Excerpts from a dataset:
***

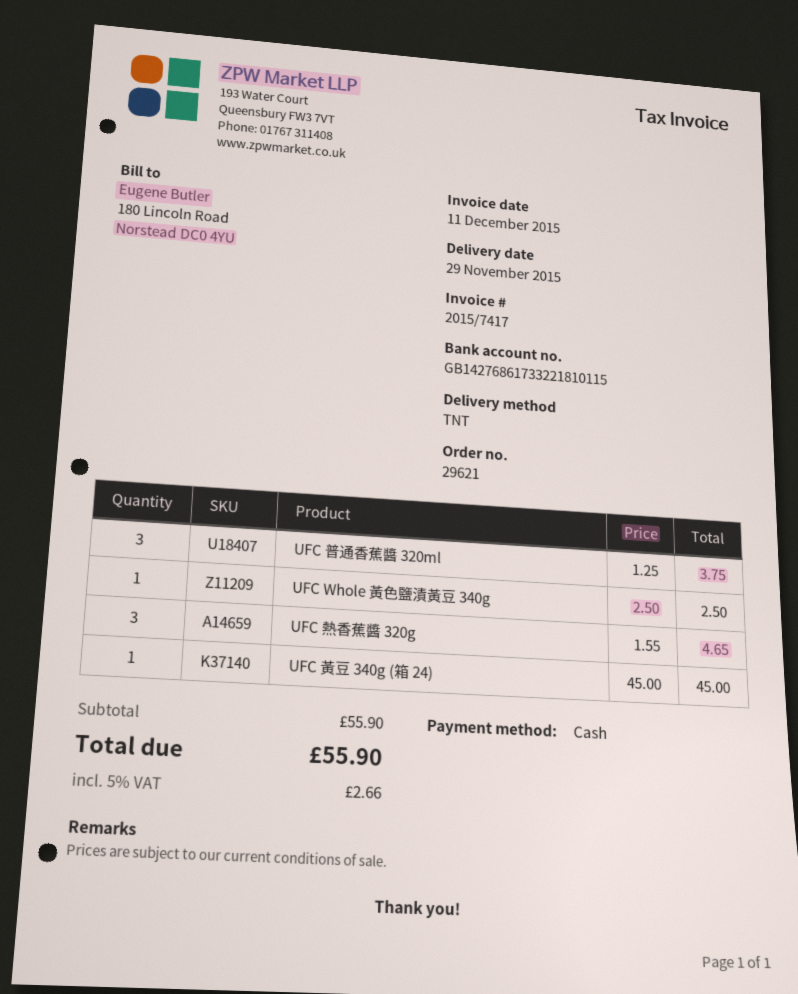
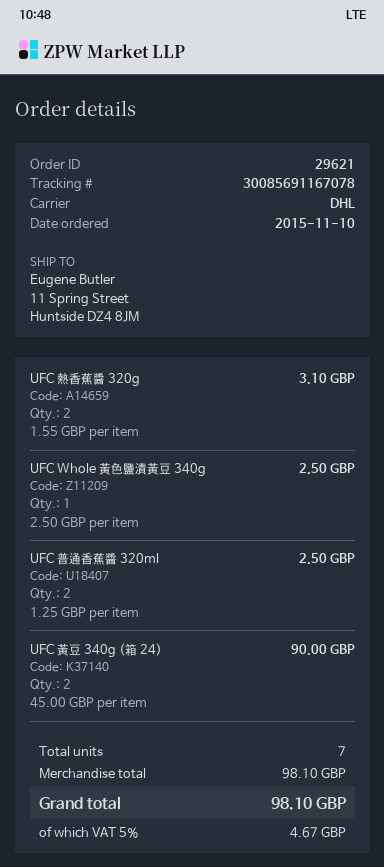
shipping method: TNT -> DHL
UFC 普通香蕉醬 320ml: 3 x 1.25 = 3.75 -> 2 x 1.25 = 2.50
UFC 熱香蕉醬 320g: 3 x 1.55 = 4.65 -> 2 x 1.55 = 3.10
UFC 黃豆 340g (箱 24): 1 x 45.00 = 45.00 -> 2 x 45.00 = 90.00
subtotal: 55.90 -> 98.10
tax: 5% = 2.66 -> 5% = 4.67
total: 55.90 -> 98.10

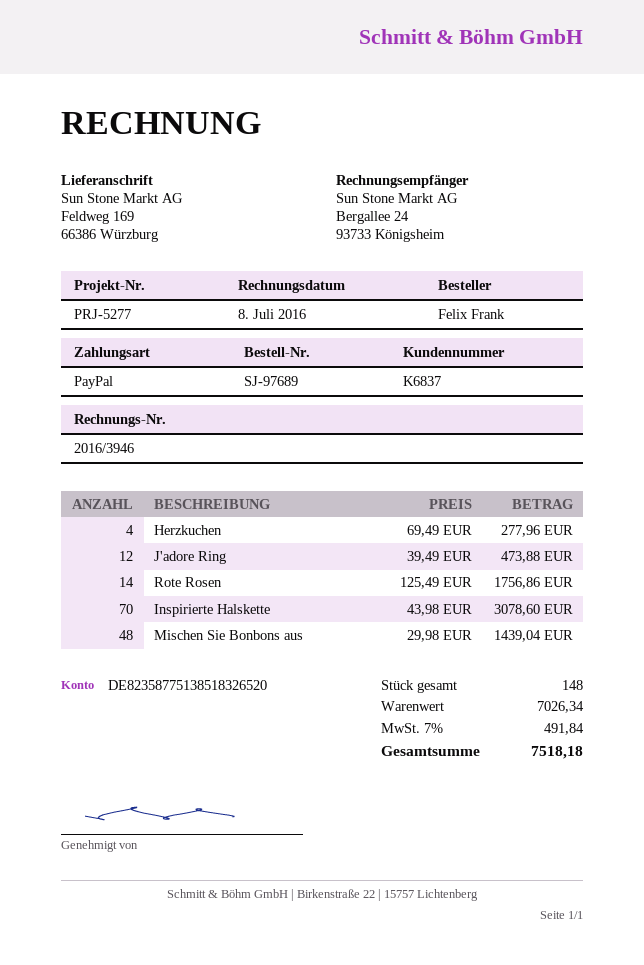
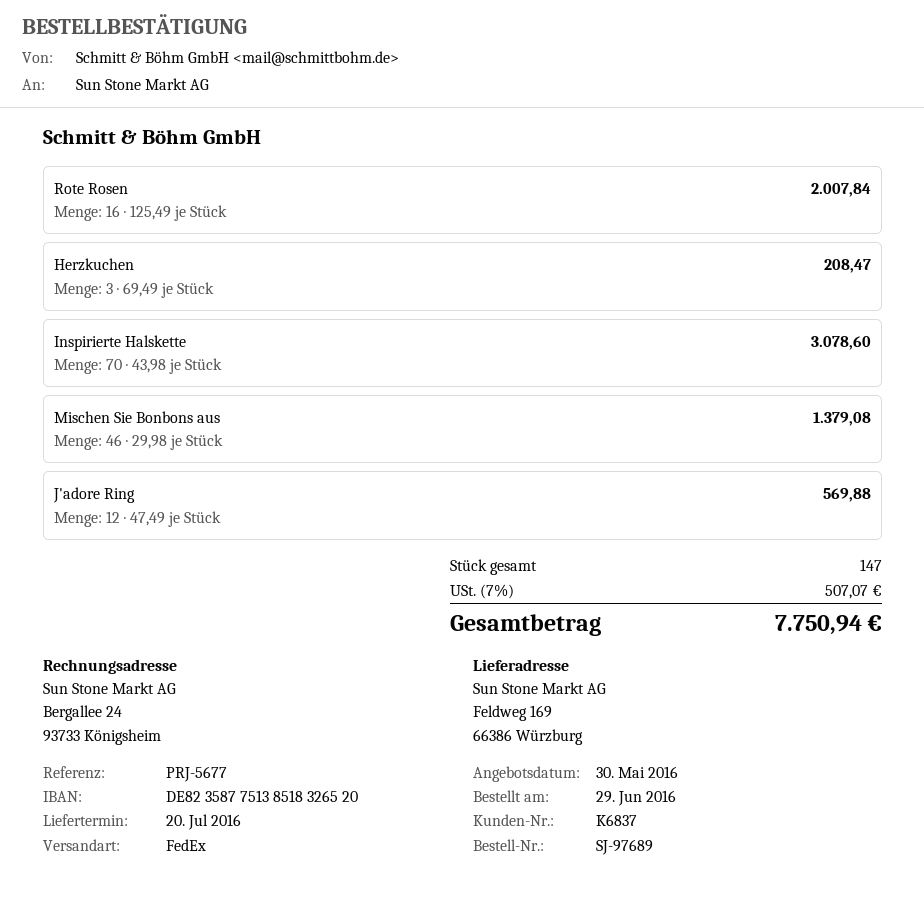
reference: PRJ-5277 -> PRJ-5677
Herzkuchen: 4 x 69.49 = 277.96 -> 3 x 69.49 = 208.47
J'adore Ring: 12 x 39.49 = 473.88 -> 12 x 47.49 = 569.88
Rote Rosen: 14 x 125.49 = 1756.86 -> 16 x 125.49 = 2007.84
Mischen Sie Bonbons aus: 48 x 29.98 = 1439.04 -> 46 x 29.98 = 1379.08
total quantity: 148 -> 147
tax: 7% = 491.84 -> 7% = 507.07
total: 7518.18 -> 7750.94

***

Starting with the line above that holds "UFC 普通香蕉醬 320ml: 3", restate each line word for word up to and including the line that holds "J'adore Ring: 12". Drop the pictures.

Your response:
UFC 普通香蕉醬 320ml: 3 x 1.25 = 3.75 -> 2 x 1.25 = 2.50
UFC 熱香蕉醬 320g: 3 x 1.55 = 4.65 -> 2 x 1.55 = 3.10
UFC 黃豆 340g (箱 24): 1 x 45.00 = 45.00 -> 2 x 45.00 = 90.00
subtotal: 55.90 -> 98.10
tax: 5% = 2.66 -> 5% = 4.67
total: 55.90 -> 98.10

reference: PRJ-5277 -> PRJ-5677
Herzkuchen: 4 x 69.49 = 277.96 -> 3 x 69.49 = 208.47
J'adore Ring: 12 x 39.49 = 473.88 -> 12 x 47.49 = 569.88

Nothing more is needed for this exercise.